From: Unregistered Number

"Hey, this is Sunghoon, I'm using my maid's phone for my dad to not suspect a thing. My dad is forcing me to go abroad and my flight is tonight. I didnt even had the chance to talk to Jake but I'm certain he's in good hands in your company. My dad might come to you tomorrow to push in with the partnership but I tell you now to NOT agree. My dad has a huge secret I don't know yet but I believe it has something to do with my uncle, his older brother. He had a breakdown a while ago and shouted something like 'Find that brat and make sure no traces of my brother's blood will be alive". I think my cousin is not dead.

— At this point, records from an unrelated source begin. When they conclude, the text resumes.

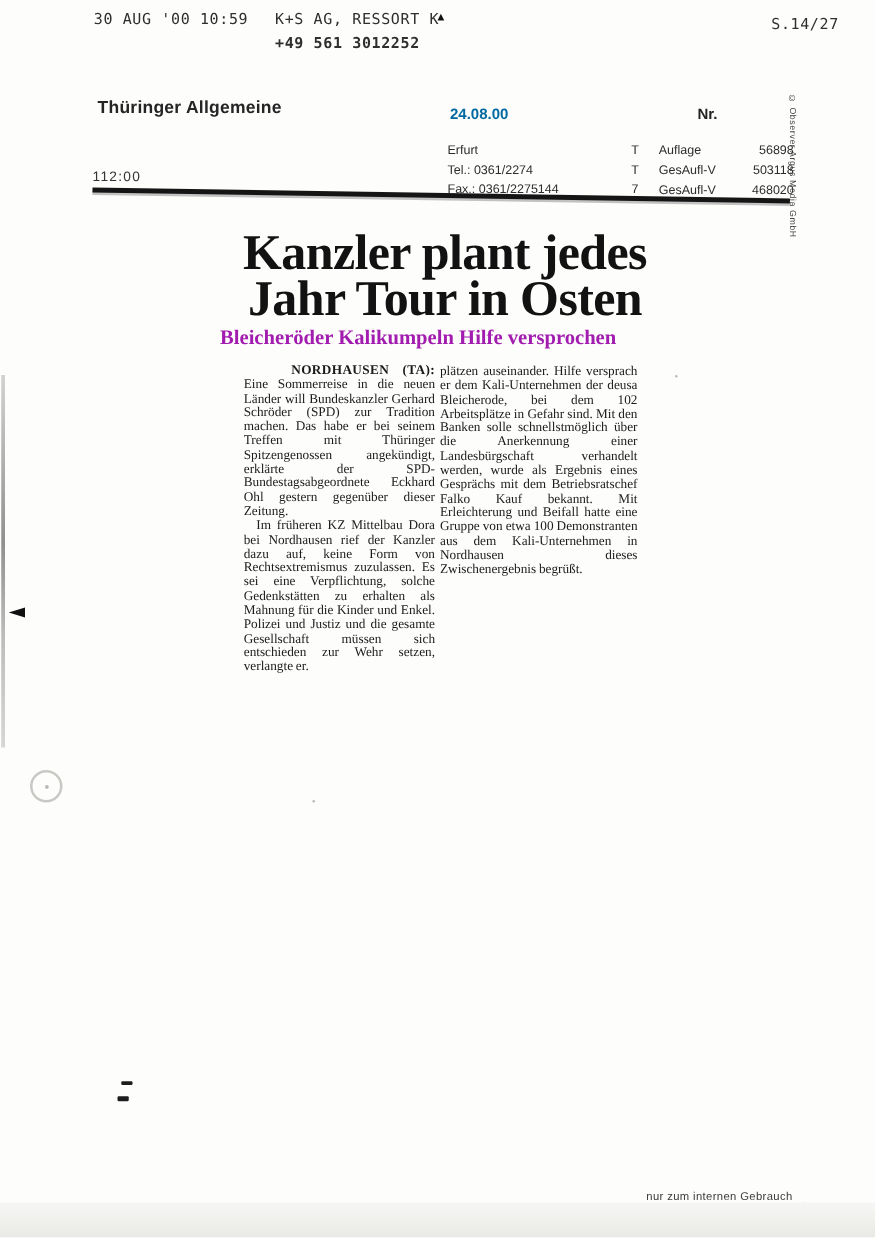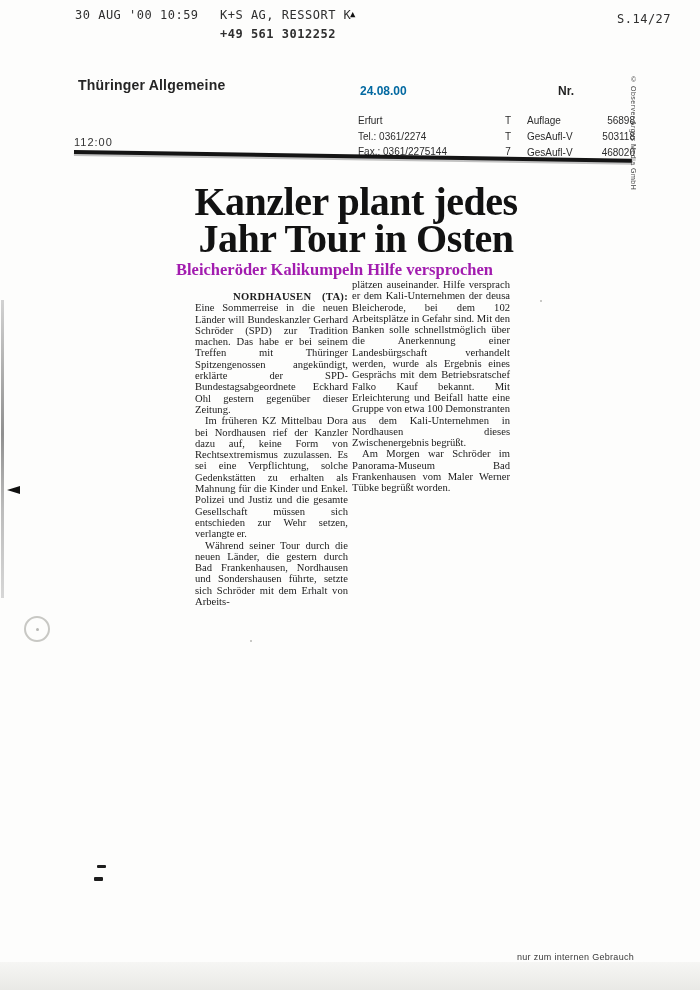"plätzen auseinander. Hilfe versprach er" div.abs { top: 279px -> 292px }
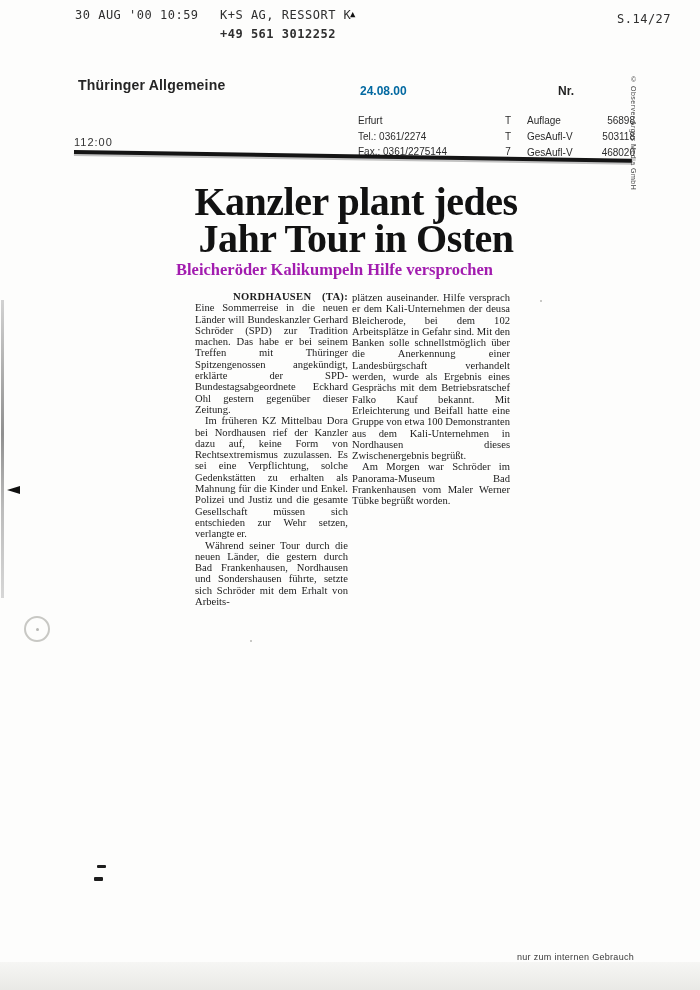"Am Morgen war Schröder im" p.indent { html: <p>Am Morgen war Schröder im Panorama-Museum Bad Frankenhausen vom Maler Werner Tübke begrüßt worden.</p> -> none }
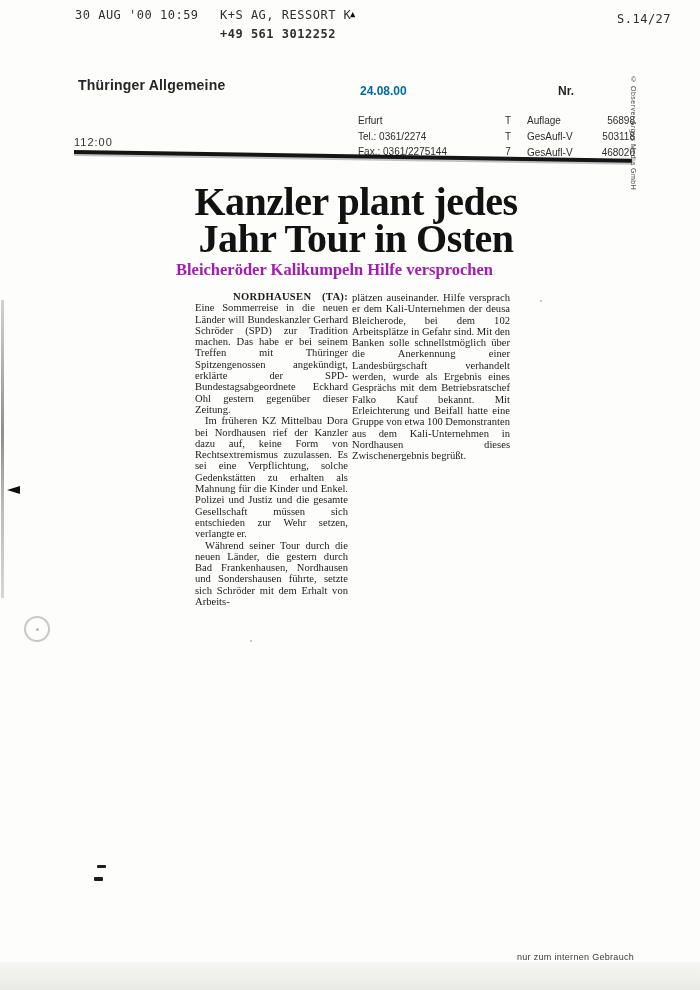"Während seiner Tour durch die" p.indent { html: <p>Während seiner Tour durch die neuen Länder, die gestern durch Bad Frankenhausen, Nordhausen und Sondershausen führte, setzte sich Schröder mit dem Erhalt von Arbeits-</p> -> none }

I don't know how long he will keep me overseas but if you suddenly receive a message from me, please help me. My dad knew I know something and I'm scared that he might kill me. I'm not his real son after all.

My body jolted up after reading the message. Is this really Sunghoon? Why on Earth is he telling me all of this? Why me? Does he trust me so much to disclose these information? Is he that closed up that there is no friend he can disclose these to? does he have no one he can trust? This is insane. And the fact that his life could be on the line is the main point here.

But why is that secret so severe that he is ready to kill his son? Wait, Sunghoon is not even his son.

I learned many things on one text message. Sunghoon is not Mr. Park's biological son. Mr. Park somehow is involved with the death of his older brother. Mr. Park's nephew is alive all these years and he's searching for him. How did he know he's alive? Does he know how the son looks like?